2013-09-30 02:11:20 | エリクソンの発達臨床心理
脱儀式化の状況は、生きてる目的、方向性がハッキリしませんから、いわば、外からも内からも動かされやすく、踊らされやすい状況になります。たいていは「人間を上下2つに分けるウソ」の慣性、力は猛烈ですから、その力に飲み込まれているケースがほとんどであると言って過言ではないでしよう。この時、自分が踊らされているという自覚はないのが普通ですから、自分が何をしているのかにさえ、無自覚であることが多くなります。ましてや、その態度に、まさか「『下』のものはぶっ殺せ」というメッセージが含まれているなどとは、夢にも思っていないのです。
大竹しのぶさん。どなたでも知っている「大女優」。
「女優として大切にしていることは?」と言う質問に、インタヴューの中で応えています。

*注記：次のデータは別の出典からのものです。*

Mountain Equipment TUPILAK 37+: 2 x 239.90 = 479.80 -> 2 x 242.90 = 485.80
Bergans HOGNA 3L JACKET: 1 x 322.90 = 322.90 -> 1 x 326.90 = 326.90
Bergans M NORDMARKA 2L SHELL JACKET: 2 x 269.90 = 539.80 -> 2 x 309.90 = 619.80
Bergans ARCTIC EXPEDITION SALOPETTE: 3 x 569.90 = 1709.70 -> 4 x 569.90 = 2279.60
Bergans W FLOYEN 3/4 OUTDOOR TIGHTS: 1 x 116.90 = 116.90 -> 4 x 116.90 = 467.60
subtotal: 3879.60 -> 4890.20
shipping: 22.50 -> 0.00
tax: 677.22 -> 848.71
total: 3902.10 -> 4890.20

女優、俳優は、人の人生を「演じること」が務めでしょう。ですから、そこには「装うこと」も伴うはずですよね。でも、「演じること play」と「装うこと pretend」は似て非なるものでしょう。これは Toys and Reasons を翻訳したときに最初に翻訳した部分にエリクソンが言っていたことですね。演じるのは幼児前期、トイレット・トレーニングから始まるんでしたね。その時に「自分が分裂する生育歴上の始まりがあるばかりではなく、人類が分裂する生育歴上の源もある」と述べていましたね。
「装うこと」はウソとゴマカシの始まりです。しかし、「演じること」が迫真の演技に通じますように、人間の真実を表現することになる場合もあるんですね。そうすると、そういう演技を鑑賞したものは、カタルシスを感じ、心ふるわせる体験ができますでしょ。ところが、「装うこと」には、迫真性もなければ、人に心ふるわせる体験を提供するだけのちからは全くないでしょ。
ですから、そこらへんのことを、別にエリクソンを読んだわけじゃぁないでしょうけれども、「大女優」になるべく定めの人が持つ直観力によって、感じているものがあるからでしょう。先の「女優として大切にしていることは?」との問いに対して、大竹しのぶさんは応えて言います。
「お芝居でもウソはつきたくないけど、実生活でもウソつきなくないです」、「自分の心にウソをついて生きていたくないですね」、「お芝居にも良くない感じがします」
ってね。
皆さん、どうぞご大切にしてくださいね。